⟨

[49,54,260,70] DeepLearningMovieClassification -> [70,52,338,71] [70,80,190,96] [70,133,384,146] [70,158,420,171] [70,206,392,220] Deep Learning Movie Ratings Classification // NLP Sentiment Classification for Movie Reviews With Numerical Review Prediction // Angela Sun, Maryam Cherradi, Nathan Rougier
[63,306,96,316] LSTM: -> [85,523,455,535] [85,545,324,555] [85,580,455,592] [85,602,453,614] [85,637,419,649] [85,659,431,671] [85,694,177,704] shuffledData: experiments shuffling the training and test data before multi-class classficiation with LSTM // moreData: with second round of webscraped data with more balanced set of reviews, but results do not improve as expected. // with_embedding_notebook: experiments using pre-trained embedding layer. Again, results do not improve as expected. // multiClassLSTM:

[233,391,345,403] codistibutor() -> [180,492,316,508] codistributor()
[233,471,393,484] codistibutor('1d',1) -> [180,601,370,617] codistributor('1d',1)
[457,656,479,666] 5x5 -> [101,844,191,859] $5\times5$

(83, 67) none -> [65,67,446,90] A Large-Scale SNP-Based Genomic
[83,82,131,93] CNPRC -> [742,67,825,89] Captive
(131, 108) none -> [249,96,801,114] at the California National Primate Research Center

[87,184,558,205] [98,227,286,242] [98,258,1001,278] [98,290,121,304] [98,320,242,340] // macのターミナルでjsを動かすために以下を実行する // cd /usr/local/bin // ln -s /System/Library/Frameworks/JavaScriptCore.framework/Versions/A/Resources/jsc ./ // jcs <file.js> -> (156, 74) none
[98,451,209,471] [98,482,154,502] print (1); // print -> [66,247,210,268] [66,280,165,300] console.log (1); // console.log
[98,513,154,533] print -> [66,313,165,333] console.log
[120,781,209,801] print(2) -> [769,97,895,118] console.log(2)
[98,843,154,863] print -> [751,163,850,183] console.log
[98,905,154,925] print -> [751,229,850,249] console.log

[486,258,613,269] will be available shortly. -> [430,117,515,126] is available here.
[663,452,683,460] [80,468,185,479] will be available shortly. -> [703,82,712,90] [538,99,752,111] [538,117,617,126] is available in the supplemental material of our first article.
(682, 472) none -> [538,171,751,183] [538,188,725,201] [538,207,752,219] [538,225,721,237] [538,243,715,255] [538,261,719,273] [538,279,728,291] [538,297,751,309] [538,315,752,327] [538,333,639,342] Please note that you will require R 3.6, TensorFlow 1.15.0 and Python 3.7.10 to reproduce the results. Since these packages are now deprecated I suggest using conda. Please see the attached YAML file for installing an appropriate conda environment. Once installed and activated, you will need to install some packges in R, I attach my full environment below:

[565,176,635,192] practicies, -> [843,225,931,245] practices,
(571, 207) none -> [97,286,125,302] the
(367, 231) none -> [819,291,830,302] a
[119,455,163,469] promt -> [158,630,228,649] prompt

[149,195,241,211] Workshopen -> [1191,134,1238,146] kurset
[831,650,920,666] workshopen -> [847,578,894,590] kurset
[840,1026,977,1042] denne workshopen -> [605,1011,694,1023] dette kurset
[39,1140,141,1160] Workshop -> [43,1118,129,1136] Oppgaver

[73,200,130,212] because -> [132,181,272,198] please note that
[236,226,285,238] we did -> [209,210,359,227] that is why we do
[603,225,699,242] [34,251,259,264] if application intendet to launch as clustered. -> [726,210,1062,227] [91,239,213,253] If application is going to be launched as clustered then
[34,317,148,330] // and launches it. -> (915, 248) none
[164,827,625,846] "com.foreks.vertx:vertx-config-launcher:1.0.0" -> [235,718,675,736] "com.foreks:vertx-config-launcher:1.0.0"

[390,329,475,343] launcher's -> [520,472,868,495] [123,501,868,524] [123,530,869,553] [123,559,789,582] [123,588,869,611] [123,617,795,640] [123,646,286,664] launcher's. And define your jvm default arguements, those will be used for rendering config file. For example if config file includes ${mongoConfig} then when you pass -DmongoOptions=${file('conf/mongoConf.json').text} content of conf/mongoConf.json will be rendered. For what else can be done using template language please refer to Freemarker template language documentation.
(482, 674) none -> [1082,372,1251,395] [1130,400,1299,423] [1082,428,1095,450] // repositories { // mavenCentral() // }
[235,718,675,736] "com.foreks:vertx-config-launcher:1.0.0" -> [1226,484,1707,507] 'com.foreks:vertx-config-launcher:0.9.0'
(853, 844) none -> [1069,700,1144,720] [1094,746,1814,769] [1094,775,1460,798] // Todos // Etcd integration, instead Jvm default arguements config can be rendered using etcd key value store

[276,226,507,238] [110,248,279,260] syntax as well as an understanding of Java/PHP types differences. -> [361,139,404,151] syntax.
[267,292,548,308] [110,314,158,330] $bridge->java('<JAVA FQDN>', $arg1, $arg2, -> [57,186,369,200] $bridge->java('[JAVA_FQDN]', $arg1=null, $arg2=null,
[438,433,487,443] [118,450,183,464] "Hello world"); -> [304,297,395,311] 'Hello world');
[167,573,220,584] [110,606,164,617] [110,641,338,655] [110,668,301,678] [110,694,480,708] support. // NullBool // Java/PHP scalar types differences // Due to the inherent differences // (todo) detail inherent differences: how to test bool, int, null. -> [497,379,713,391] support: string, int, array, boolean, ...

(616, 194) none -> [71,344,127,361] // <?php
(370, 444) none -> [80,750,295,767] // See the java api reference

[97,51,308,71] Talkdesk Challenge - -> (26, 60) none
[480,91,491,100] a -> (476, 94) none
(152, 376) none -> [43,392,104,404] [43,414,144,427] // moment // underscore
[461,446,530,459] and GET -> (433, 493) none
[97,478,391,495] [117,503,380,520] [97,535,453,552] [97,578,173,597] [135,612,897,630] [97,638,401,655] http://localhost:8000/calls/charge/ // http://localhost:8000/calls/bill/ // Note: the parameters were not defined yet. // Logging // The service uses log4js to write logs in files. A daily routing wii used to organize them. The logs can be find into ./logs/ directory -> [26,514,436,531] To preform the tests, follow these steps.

⟩

What you have to do – Go through the listing above and write out exactly the lines starting with the one holding "(83, 67) none" and running through the one holding "[663,452,683,460] [80,468,185,479] will", ends included, and no others.

Written answer –
(83, 67) none -> [65,67,446,90] A Large-Scale SNP-Based Genomic
[83,82,131,93] CNPRC -> [742,67,825,89] Captive
(131, 108) none -> [249,96,801,114] at the California National Primate Research Center

[87,184,558,205] [98,227,286,242] [98,258,1001,278] [98,290,121,304] [98,320,242,340] // macのターミナルでjsを動かすために以下を実行する // cd /usr/local/bin // ln -s /System/Library/Frameworks/JavaScriptCore.framework/Versions/A/Resources/jsc ./ // jcs <file.js> -> (156, 74) none
[98,451,209,471] [98,482,154,502] print (1); // print -> [66,247,210,268] [66,280,165,300] console.log (1); // console.log
[98,513,154,533] print -> [66,313,165,333] console.log
[120,781,209,801] print(2) -> [769,97,895,118] console.log(2)
[98,843,154,863] print -> [751,163,850,183] console.log
[98,905,154,925] print -> [751,229,850,249] console.log

[486,258,613,269] will be available shortly. -> [430,117,515,126] is available here.
[663,452,683,460] [80,468,185,479] will be available shortly. -> [703,82,712,90] [538,99,752,111] [538,117,617,126] is available in the supplemental material of our first article.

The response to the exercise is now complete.